What was next? Salger was a clever man. He had a repertoire of faces, vocal registers, patterns of expression, and behavior. There was something playful about how he made use of them, and our encounters brought to mind face-offs on a chessboard. Not the kind of chess evenings I had with Eber-hard, whom I could never hope to beat or even think of beating, where I just enjoyed the beauty of his moves and our being together, but chess games of the kind I used to play in the past, determined to beat my opponent. Chess games that were like sword fights, where the aim was to destroy your opponent-that is, not him, but his self-confidence.

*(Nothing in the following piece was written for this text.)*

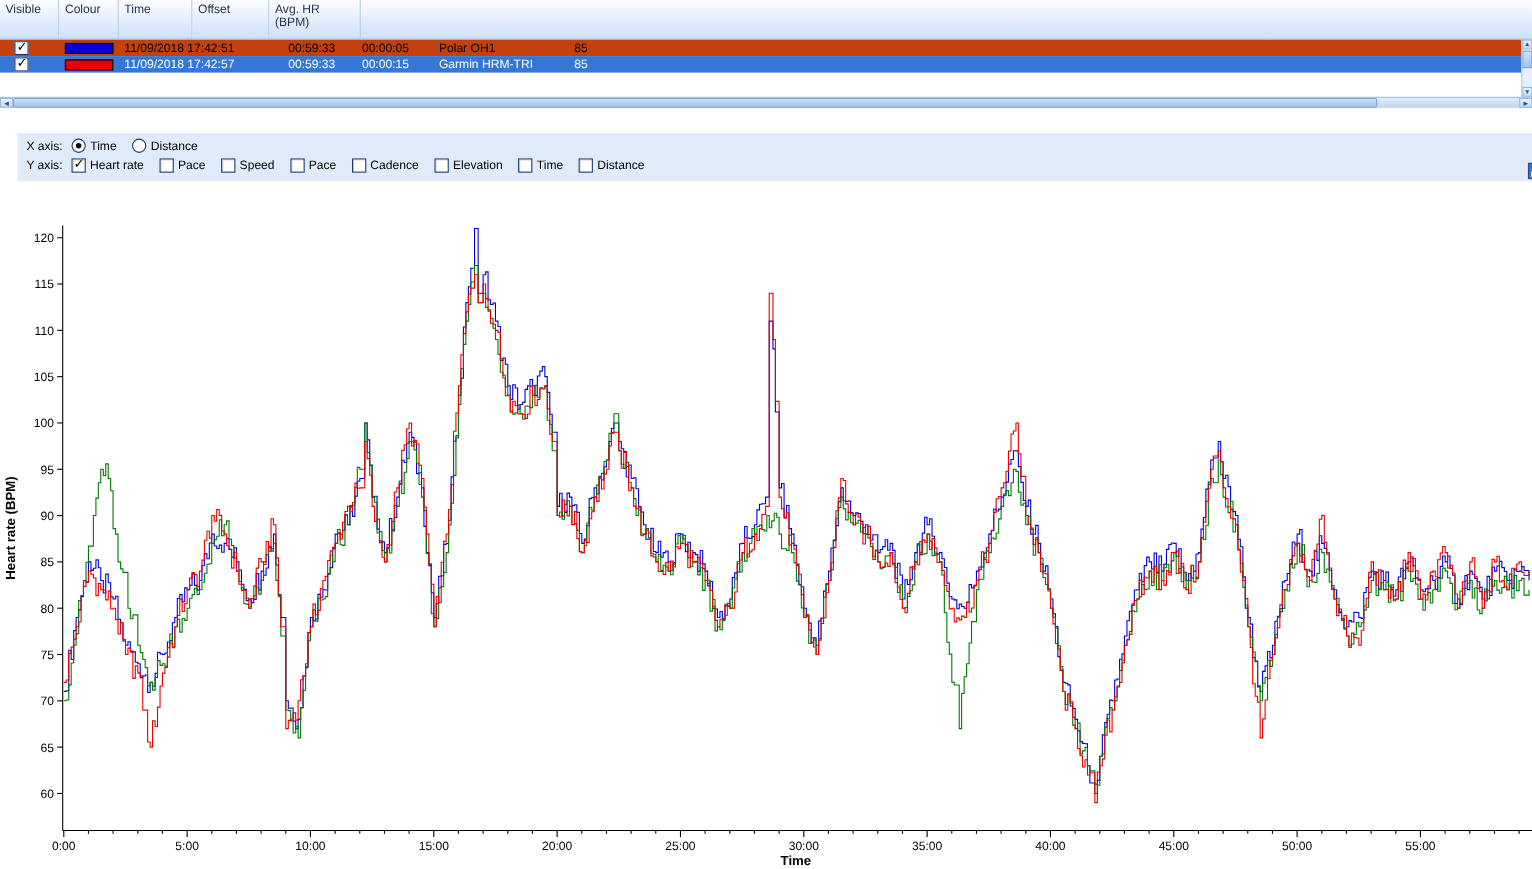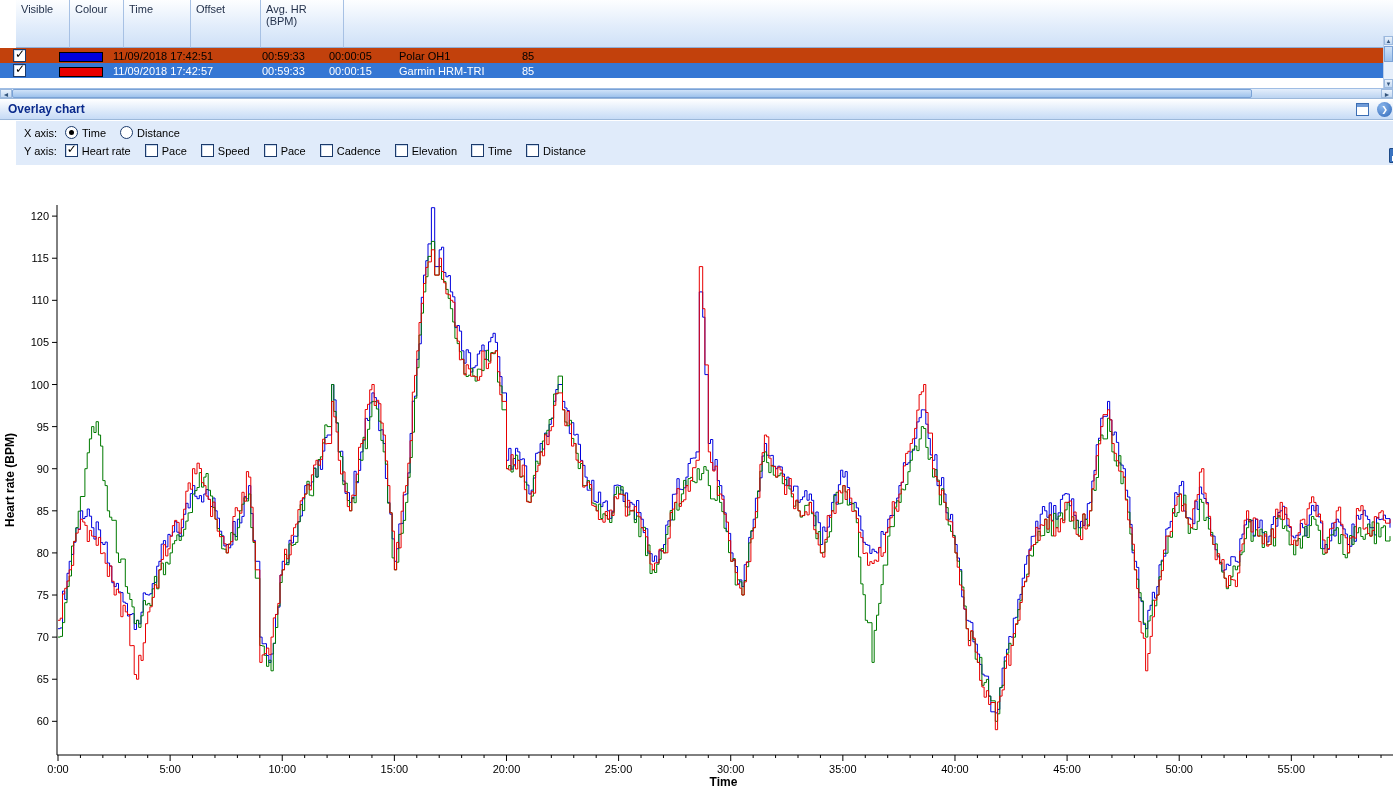"Visible" .thead { height: 48px -> 36px; margin-left: 16px -> none }
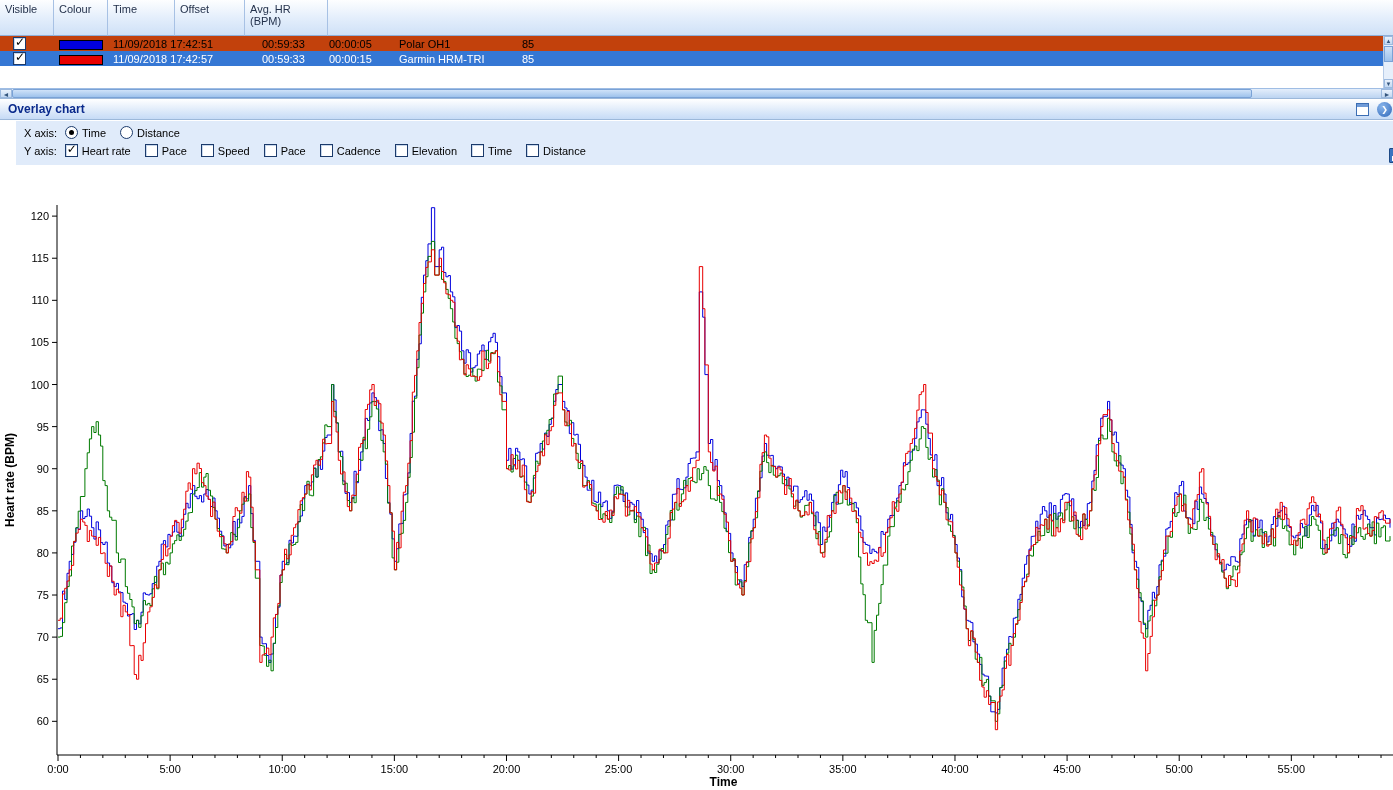"Overlay chart" div.panel-header { html: <div> <span>Overlay chart</span> <span></span> <span>❯</span> </div> -> none }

I remembered how I had once battled a whole evening with my future father-in-law, who initially had treated me dismis-sively. His son and I had been schoolmates and later fellow students. “Well, well, I see you're trying your hand at chess,” he said to me ironically when he found us over a chessboard. Klara was standing right there, and I could barely hide my shivering agitation. To be insulted like this in front of her. “Do you play, too?” I asked with as much coolness as I could muster. Old Herr Korten was assured by his son that I played a passable game, and challenged me to a round the following Saturday. He offered a bottle of champagne as a prize, and I had to promise that I would clean and oil his gun collection if I lost. All that week I lived and breathed chess, worked my way through openings, went over the moves of games, found out when and where Berlin chess clubs got together. In the first and second games old Herr Korten still had a chance. But he lost, even though I allowed him to retract the moves he called his “foolish little slipups.” By then I knew how he played, and I toyed with him. That was the last time he challenged me to a game. And the last time he treated me dismis-sively.
So Salger wanted to play with me? Let him try.